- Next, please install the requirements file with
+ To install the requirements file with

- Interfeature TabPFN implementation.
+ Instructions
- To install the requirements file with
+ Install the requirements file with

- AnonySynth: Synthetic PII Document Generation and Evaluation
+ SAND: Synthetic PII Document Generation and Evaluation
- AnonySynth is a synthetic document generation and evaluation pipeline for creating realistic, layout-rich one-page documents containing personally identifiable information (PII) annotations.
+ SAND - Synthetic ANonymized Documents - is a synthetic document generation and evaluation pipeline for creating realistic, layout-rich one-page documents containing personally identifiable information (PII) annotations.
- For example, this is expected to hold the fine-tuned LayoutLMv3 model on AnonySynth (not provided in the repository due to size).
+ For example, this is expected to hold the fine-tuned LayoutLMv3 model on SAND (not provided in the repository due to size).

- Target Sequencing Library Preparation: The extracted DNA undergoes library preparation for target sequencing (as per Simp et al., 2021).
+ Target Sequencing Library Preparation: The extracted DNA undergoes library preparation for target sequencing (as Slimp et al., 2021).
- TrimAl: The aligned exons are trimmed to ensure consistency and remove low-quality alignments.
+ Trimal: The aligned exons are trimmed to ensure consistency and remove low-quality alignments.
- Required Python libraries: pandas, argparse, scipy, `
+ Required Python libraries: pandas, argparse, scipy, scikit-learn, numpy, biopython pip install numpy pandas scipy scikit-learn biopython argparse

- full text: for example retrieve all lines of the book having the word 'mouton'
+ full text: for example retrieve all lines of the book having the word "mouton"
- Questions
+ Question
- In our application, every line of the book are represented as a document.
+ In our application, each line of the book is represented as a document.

______________________________

- **Your goal**
Reproduce precisely, and with no line left out, each line from the top of the entries through the line that carries "- AnonySynth is".

- **Reply**
- Next, please install the requirements file with
+ To install the requirements file with

- Interfeature TabPFN implementation.
+ Instructions
- To install the requirements file with
+ Install the requirements file with

- AnonySynth: Synthetic PII Document Generation and Evaluation
+ SAND: Synthetic PII Document Generation and Evaluation
- AnonySynth is a synthetic document generation and evaluation pipeline for creating realistic, layout-rich one-page documents containing personally identifiable information (PII) annotations.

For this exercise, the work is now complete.